▶ **TASK BRIEF**
Leaving out all images, write out the records that follow exactly.
————————
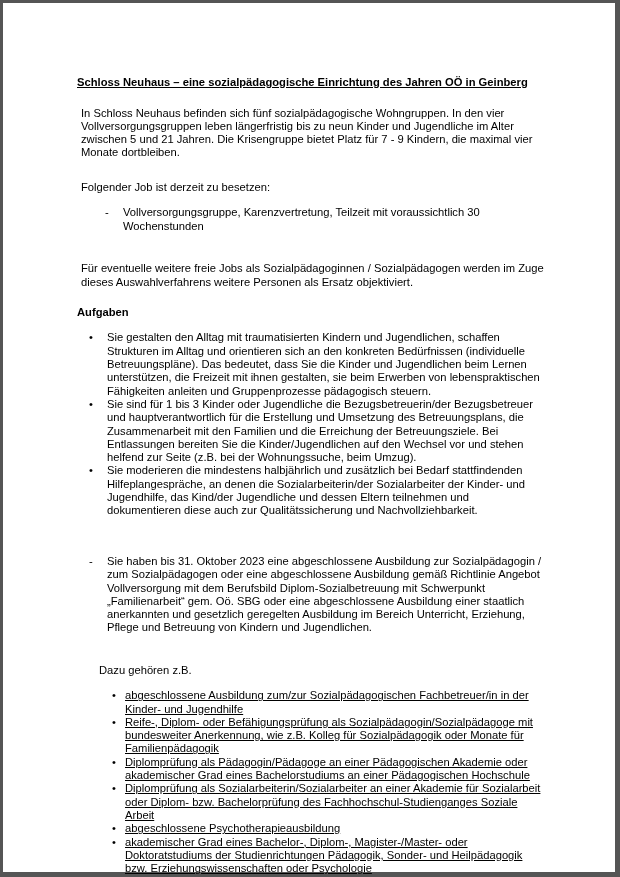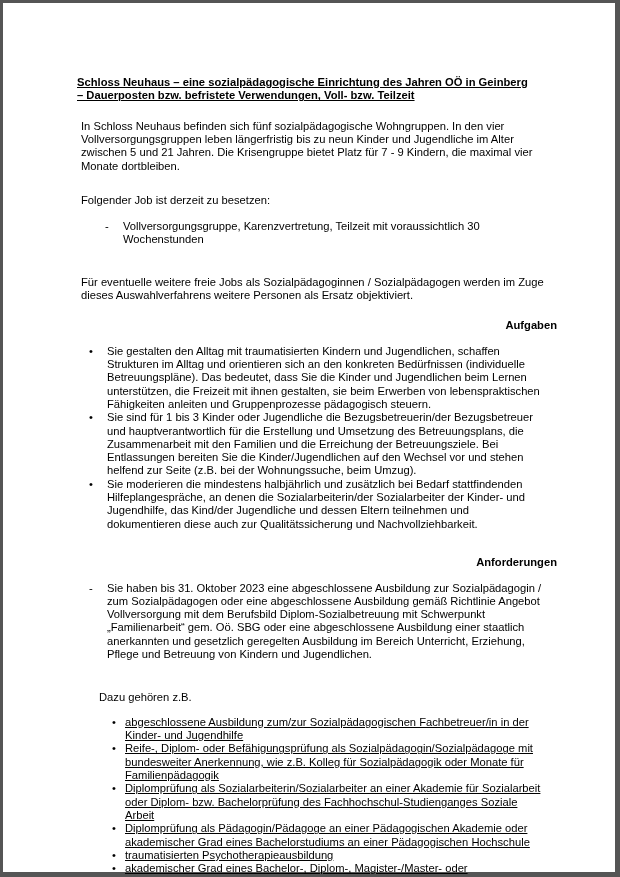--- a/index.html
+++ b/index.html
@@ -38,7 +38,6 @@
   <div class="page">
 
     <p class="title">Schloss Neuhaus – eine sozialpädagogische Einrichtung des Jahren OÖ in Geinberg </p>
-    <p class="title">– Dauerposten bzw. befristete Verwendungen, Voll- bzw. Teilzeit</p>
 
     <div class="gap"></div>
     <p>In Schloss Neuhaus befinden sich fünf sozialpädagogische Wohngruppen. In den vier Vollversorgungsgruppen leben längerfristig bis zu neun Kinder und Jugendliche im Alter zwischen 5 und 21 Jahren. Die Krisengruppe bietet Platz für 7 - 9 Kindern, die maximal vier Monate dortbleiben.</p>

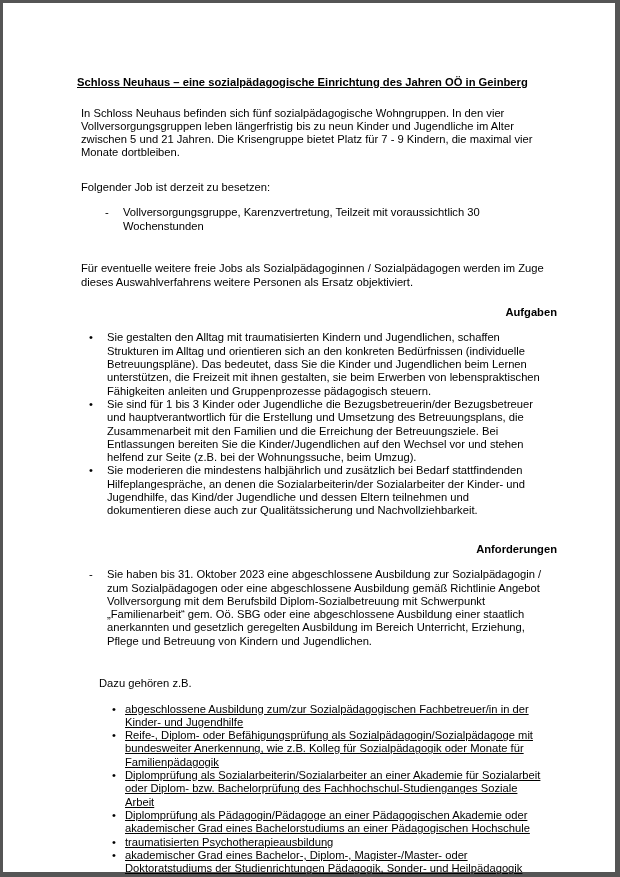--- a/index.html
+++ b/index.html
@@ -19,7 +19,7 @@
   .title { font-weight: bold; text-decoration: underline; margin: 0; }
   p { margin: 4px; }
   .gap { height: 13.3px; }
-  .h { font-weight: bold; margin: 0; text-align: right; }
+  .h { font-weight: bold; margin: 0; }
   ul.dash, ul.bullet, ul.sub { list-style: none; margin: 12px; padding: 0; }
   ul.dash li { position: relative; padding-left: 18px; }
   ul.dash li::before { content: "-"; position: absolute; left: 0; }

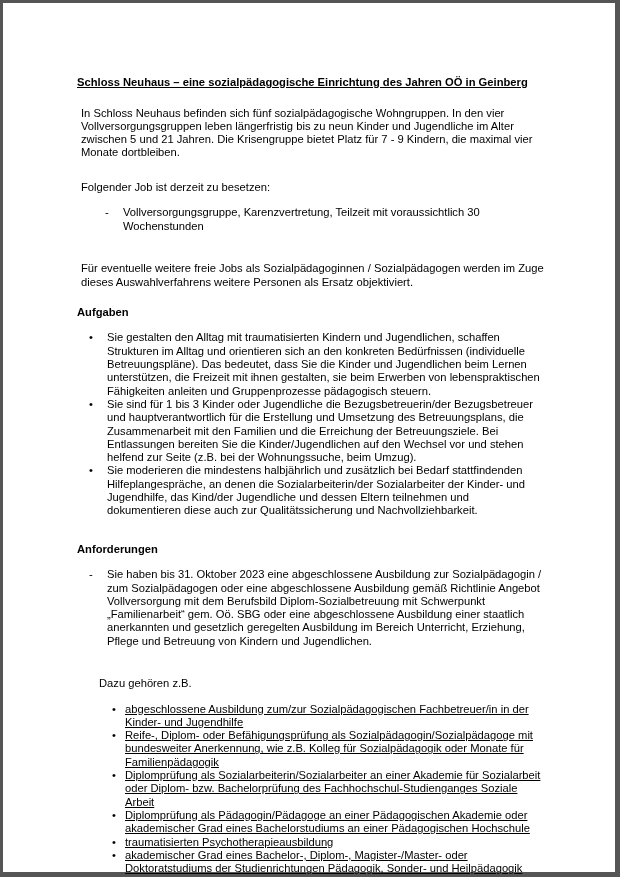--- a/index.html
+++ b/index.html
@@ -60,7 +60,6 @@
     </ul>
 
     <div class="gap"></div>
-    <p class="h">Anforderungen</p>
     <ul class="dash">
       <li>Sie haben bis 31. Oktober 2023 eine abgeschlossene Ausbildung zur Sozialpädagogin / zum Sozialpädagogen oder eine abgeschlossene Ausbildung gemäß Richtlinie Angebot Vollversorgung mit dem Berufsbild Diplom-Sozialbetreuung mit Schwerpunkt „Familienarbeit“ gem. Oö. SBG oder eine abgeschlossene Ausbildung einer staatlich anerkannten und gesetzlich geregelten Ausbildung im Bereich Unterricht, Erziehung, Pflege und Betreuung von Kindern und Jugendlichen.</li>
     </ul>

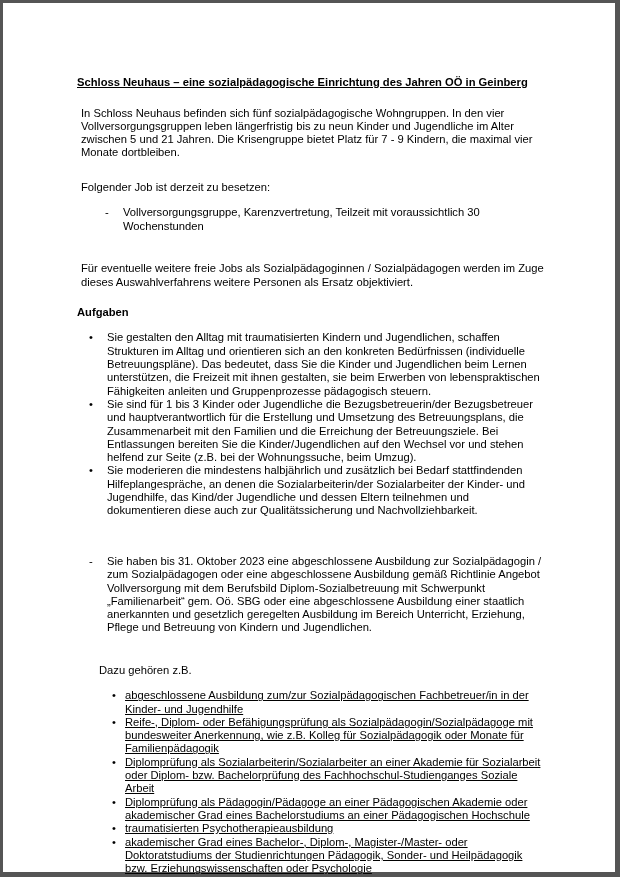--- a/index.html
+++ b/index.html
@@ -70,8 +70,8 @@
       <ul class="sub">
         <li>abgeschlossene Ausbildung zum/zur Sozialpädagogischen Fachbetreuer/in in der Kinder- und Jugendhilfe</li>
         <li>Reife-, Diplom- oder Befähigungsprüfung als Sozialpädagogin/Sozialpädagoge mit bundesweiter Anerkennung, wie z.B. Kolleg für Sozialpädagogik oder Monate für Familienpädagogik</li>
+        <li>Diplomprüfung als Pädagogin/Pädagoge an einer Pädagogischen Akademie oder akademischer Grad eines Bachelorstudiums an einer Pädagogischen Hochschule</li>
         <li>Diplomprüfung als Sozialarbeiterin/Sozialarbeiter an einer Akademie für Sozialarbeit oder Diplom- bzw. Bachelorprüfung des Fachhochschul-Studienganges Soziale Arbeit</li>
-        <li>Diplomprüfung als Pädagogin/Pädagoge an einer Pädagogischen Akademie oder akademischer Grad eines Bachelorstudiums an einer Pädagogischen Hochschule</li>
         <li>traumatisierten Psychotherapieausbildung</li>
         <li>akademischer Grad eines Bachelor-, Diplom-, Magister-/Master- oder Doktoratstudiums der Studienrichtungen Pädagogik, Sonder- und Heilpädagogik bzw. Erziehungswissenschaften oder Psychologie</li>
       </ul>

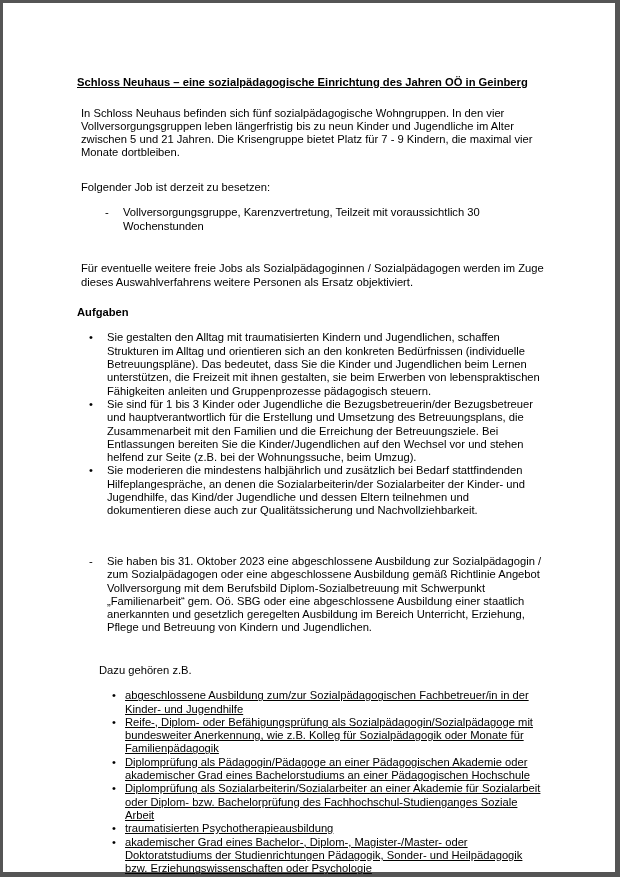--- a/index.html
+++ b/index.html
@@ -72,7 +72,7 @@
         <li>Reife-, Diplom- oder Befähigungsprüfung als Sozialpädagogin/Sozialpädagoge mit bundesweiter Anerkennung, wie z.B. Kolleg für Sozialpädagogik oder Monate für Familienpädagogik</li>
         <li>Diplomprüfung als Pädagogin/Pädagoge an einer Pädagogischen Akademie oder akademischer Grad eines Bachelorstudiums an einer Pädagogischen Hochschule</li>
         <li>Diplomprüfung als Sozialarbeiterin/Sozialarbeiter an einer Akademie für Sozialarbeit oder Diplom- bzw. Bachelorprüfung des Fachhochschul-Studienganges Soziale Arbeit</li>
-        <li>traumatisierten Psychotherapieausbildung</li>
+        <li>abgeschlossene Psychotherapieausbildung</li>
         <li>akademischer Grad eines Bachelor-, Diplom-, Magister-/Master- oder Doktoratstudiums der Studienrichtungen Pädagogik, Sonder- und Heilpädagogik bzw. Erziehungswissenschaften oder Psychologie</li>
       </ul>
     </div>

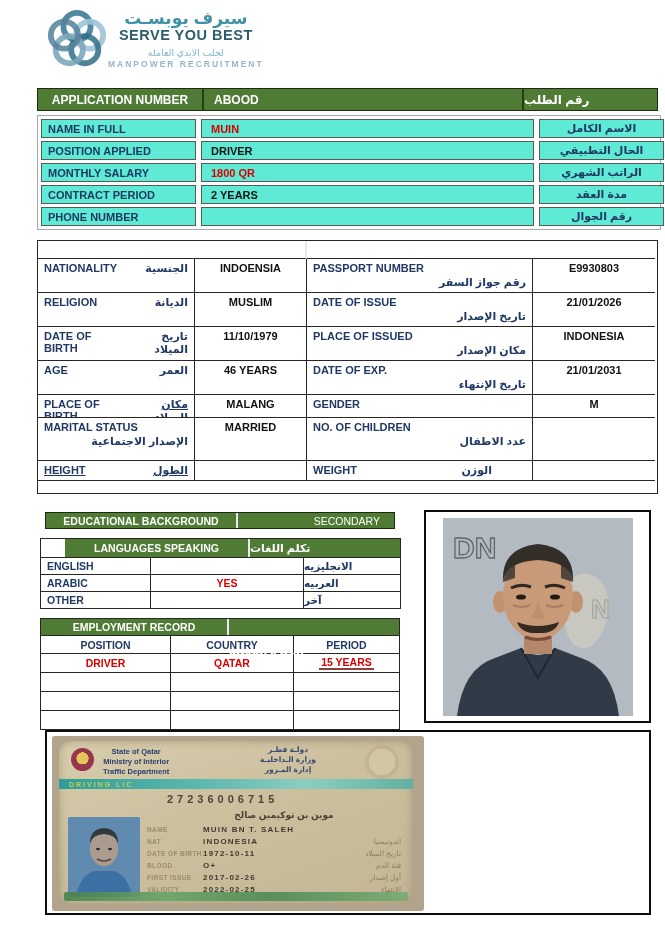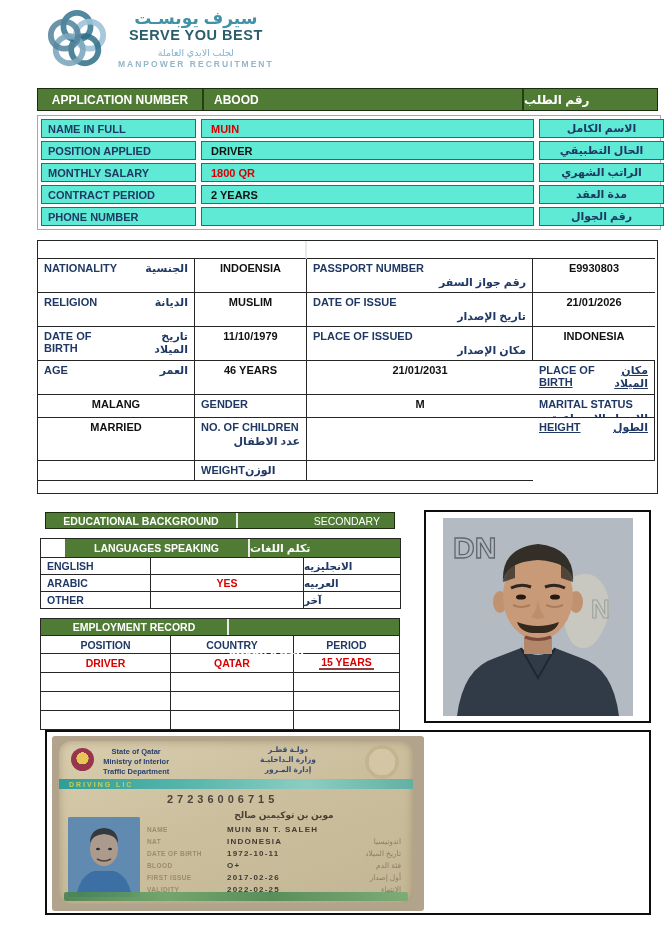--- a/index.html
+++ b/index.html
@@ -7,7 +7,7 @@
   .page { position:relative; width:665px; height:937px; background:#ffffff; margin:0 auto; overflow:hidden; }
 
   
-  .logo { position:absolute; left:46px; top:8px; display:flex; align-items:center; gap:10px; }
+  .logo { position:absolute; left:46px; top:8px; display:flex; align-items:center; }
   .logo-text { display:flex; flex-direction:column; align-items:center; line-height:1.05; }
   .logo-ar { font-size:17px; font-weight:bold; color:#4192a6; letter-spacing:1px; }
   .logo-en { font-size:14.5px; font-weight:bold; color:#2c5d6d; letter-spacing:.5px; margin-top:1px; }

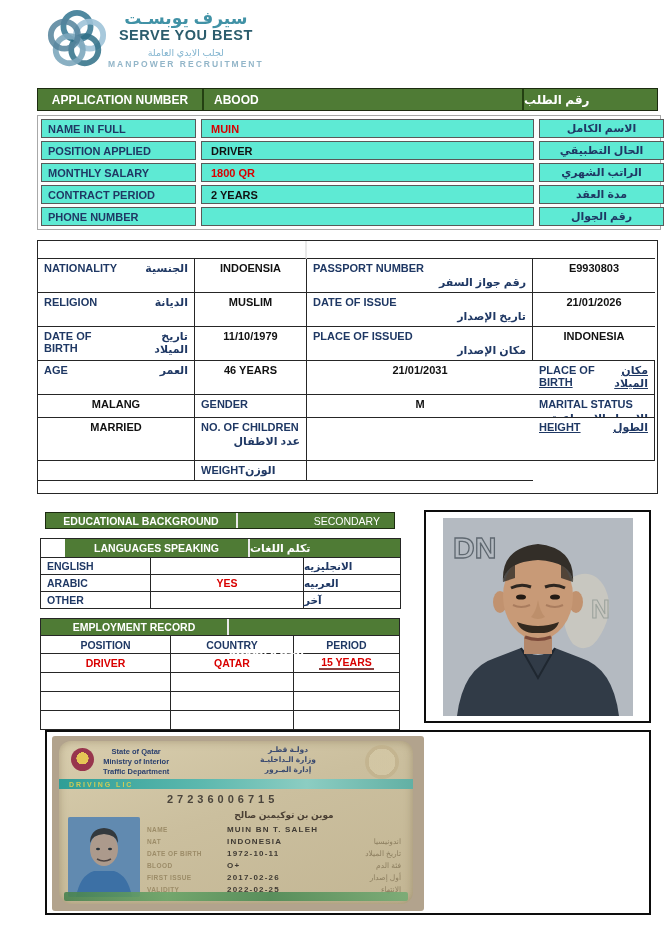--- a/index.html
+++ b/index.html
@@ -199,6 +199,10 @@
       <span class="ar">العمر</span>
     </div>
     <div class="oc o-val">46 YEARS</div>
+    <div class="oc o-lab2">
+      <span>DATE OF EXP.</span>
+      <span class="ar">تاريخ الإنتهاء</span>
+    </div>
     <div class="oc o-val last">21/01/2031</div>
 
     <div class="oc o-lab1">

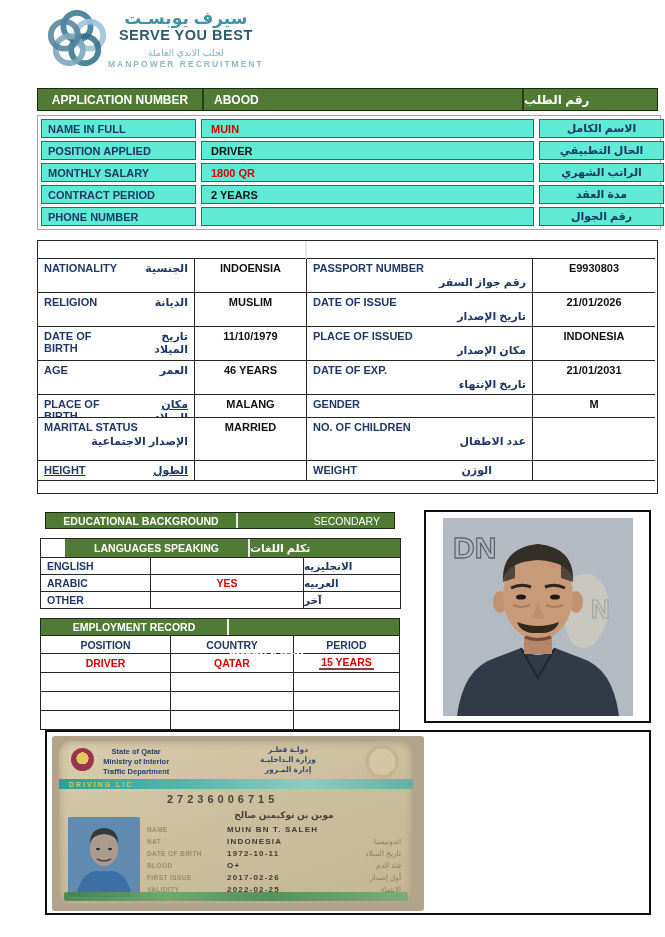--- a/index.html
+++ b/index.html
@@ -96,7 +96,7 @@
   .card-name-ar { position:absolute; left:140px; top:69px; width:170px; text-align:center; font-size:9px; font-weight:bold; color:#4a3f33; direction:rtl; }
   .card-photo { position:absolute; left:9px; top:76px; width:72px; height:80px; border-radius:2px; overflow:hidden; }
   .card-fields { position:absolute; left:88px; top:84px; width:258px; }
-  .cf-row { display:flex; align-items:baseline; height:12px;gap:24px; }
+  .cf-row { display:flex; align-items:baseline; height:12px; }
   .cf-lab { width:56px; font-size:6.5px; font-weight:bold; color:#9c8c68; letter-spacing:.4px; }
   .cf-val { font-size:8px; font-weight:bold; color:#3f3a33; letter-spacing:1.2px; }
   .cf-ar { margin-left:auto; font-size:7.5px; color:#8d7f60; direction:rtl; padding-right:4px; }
————————
▶ **RESPONSE TO THIS TASK**
--- a/index.html
+++ b/index.html
@@ -38,7 +38,6 @@
   <div class="page">
 
     <p class="title">Schloss Neuhaus – eine sozialpädagogische Einrichtung des Jahren OÖ in Geinberg </p>
-    <p class="title">– Dauerposten bzw. befristete Verwendungen, Voll- bzw. Teilzeit</p>
 
     <div class="gap"></div>
     <p>In Schloss Neuhaus befinden sich fünf sozialpädagogische Wohngruppen. In den vier Vollversorgungsgruppen leben längerfristig bis zu neun Kinder und Jugendliche im Alter zwischen 5 und 21 Jahren. Die Krisengruppe bietet Platz für 7 - 9 Kindern, die maximal vier Monate dortbleiben.</p>

--- a/index.html
+++ b/index.html
@@ -19,7 +19,7 @@
   .title { font-weight: bold; text-decoration: underline; margin: 0; }
   p { margin: 4px; }
   .gap { height: 13.3px; }
-  .h { font-weight: bold; margin: 0; text-align: right; }
+  .h { font-weight: bold; margin: 0; }
   ul.dash, ul.bullet, ul.sub { list-style: none; margin: 12px; padding: 0; }
   ul.dash li { position: relative; padding-left: 18px; }
   ul.dash li::before { content: "-"; position: absolute; left: 0; }

--- a/index.html
+++ b/index.html
@@ -60,7 +60,6 @@
     </ul>
 
     <div class="gap"></div>
-    <p class="h">Anforderungen</p>
     <ul class="dash">
       <li>Sie haben bis 31. Oktober 2023 eine abgeschlossene Ausbildung zur Sozialpädagogin / zum Sozialpädagogen oder eine abgeschlossene Ausbildung gemäß Richtlinie Angebot Vollversorgung mit dem Berufsbild Diplom-Sozialbetreuung mit Schwerpunkt „Familienarbeit“ gem. Oö. SBG oder eine abgeschlossene Ausbildung einer staatlich anerkannten und gesetzlich geregelten Ausbildung im Bereich Unterricht, Erziehung, Pflege und Betreuung von Kindern und Jugendlichen.</li>
     </ul>

--- a/index.html
+++ b/index.html
@@ -70,8 +70,8 @@
       <ul class="sub">
         <li>abgeschlossene Ausbildung zum/zur Sozialpädagogischen Fachbetreuer/in in der Kinder- und Jugendhilfe</li>
         <li>Reife-, Diplom- oder Befähigungsprüfung als Sozialpädagogin/Sozialpädagoge mit bundesweiter Anerkennung, wie z.B. Kolleg für Sozialpädagogik oder Monate für Familienpädagogik</li>
+        <li>Diplomprüfung als Pädagogin/Pädagoge an einer Pädagogischen Akademie oder akademischer Grad eines Bachelorstudiums an einer Pädagogischen Hochschule</li>
         <li>Diplomprüfung als Sozialarbeiterin/Sozialarbeiter an einer Akademie für Sozialarbeit oder Diplom- bzw. Bachelorprüfung des Fachhochschul-Studienganges Soziale Arbeit</li>
-        <li>Diplomprüfung als Pädagogin/Pädagoge an einer Pädagogischen Akademie oder akademischer Grad eines Bachelorstudiums an einer Pädagogischen Hochschule</li>
         <li>traumatisierten Psychotherapieausbildung</li>
         <li>akademischer Grad eines Bachelor-, Diplom-, Magister-/Master- oder Doktoratstudiums der Studienrichtungen Pädagogik, Sonder- und Heilpädagogik bzw. Erziehungswissenschaften oder Psychologie</li>
       </ul>

--- a/index.html
+++ b/index.html
@@ -72,7 +72,7 @@
         <li>Reife-, Diplom- oder Befähigungsprüfung als Sozialpädagogin/Sozialpädagoge mit bundesweiter Anerkennung, wie z.B. Kolleg für Sozialpädagogik oder Monate für Familienpädagogik</li>
         <li>Diplomprüfung als Pädagogin/Pädagoge an einer Pädagogischen Akademie oder akademischer Grad eines Bachelorstudiums an einer Pädagogischen Hochschule</li>
         <li>Diplomprüfung als Sozialarbeiterin/Sozialarbeiter an einer Akademie für Sozialarbeit oder Diplom- bzw. Bachelorprüfung des Fachhochschul-Studienganges Soziale Arbeit</li>
-        <li>traumatisierten Psychotherapieausbildung</li>
+        <li>abgeschlossene Psychotherapieausbildung</li>
         <li>akademischer Grad eines Bachelor-, Diplom-, Magister-/Master- oder Doktoratstudiums der Studienrichtungen Pädagogik, Sonder- und Heilpädagogik bzw. Erziehungswissenschaften oder Psychologie</li>
       </ul>
     </div>

--- a/index.html
+++ b/index.html
@@ -7,7 +7,7 @@
   .page { position:relative; width:665px; height:937px; background:#ffffff; margin:0 auto; overflow:hidden; }
 
   
-  .logo { position:absolute; left:46px; top:8px; display:flex; align-items:center; gap:10px; }
+  .logo { position:absolute; left:46px; top:8px; display:flex; align-items:center; }
   .logo-text { display:flex; flex-direction:column; align-items:center; line-height:1.05; }
   .logo-ar { font-size:17px; font-weight:bold; color:#4192a6; letter-spacing:1px; }
   .logo-en { font-size:14.5px; font-weight:bold; color:#2c5d6d; letter-spacing:.5px; margin-top:1px; }

--- a/index.html
+++ b/index.html
@@ -199,6 +199,10 @@
       <span class="ar">العمر</span>
     </div>
     <div class="oc o-val">46 YEARS</div>
+    <div class="oc o-lab2">
+      <span>DATE OF EXP.</span>
+      <span class="ar">تاريخ الإنتهاء</span>
+    </div>
     <div class="oc o-val last">21/01/2031</div>
 
     <div class="oc o-lab1">

--- a/index.html
+++ b/index.html
@@ -96,7 +96,7 @@
   .card-name-ar { position:absolute; left:140px; top:69px; width:170px; text-align:center; font-size:9px; font-weight:bold; color:#4a3f33; direction:rtl; }
   .card-photo { position:absolute; left:9px; top:76px; width:72px; height:80px; border-radius:2px; overflow:hidden; }
   .card-fields { position:absolute; left:88px; top:84px; width:258px; }
-  .cf-row { display:flex; align-items:baseline; height:12px;gap:24px; }
+  .cf-row { display:flex; align-items:baseline; height:12px; }
   .cf-lab { width:56px; font-size:6.5px; font-weight:bold; color:#9c8c68; letter-spacing:.4px; }
   .cf-val { font-size:8px; font-weight:bold; color:#3f3a33; letter-spacing:1.2px; }
   .cf-ar { margin-left:auto; font-size:7.5px; color:#8d7f60; direction:rtl; padding-right:4px; }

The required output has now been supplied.